— Given information —
━━━━━━

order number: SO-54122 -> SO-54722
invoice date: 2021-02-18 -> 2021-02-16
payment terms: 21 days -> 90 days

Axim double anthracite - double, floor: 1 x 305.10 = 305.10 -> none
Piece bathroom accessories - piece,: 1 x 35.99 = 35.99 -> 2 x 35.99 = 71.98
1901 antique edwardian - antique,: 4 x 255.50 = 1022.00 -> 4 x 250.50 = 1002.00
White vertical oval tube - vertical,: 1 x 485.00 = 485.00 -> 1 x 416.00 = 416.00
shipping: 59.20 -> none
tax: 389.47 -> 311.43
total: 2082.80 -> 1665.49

━━━━━━

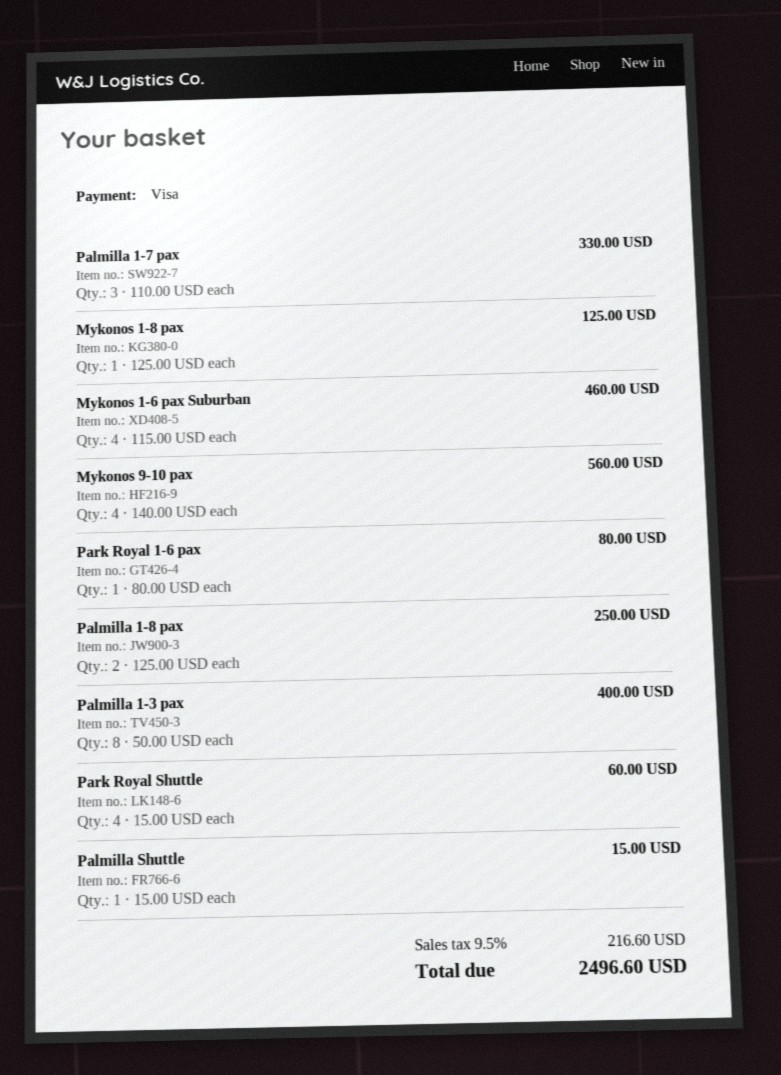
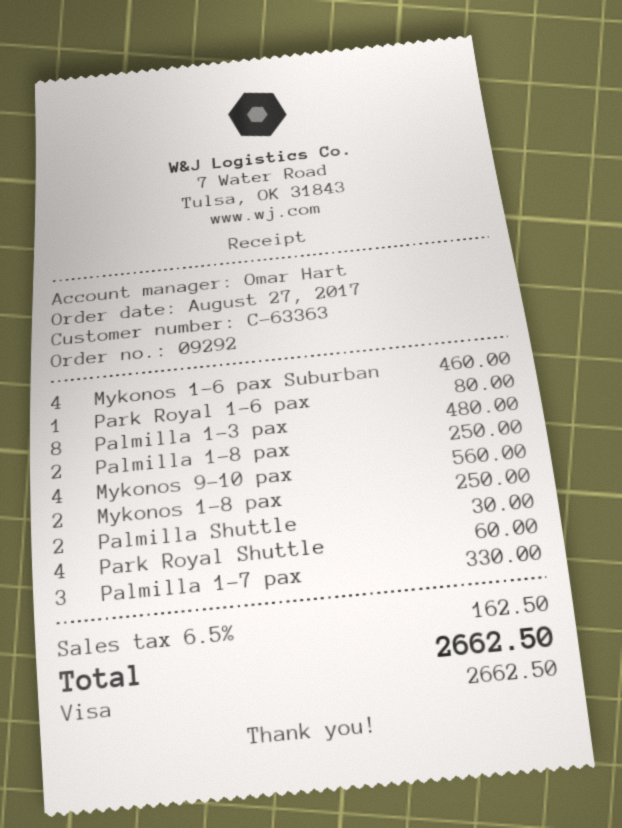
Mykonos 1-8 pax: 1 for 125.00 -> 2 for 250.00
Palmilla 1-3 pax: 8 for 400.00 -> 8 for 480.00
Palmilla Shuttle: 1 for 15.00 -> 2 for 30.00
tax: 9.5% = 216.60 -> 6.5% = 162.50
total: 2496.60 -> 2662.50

━━━━━━

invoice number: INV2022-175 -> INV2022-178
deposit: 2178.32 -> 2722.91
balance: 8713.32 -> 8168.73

━━━━━━

Go through the records above. Copy each line in which the string "invoice" appears.

invoice date: 2021-02-18 -> 2021-02-16
invoice number: INV2022-175 -> INV2022-178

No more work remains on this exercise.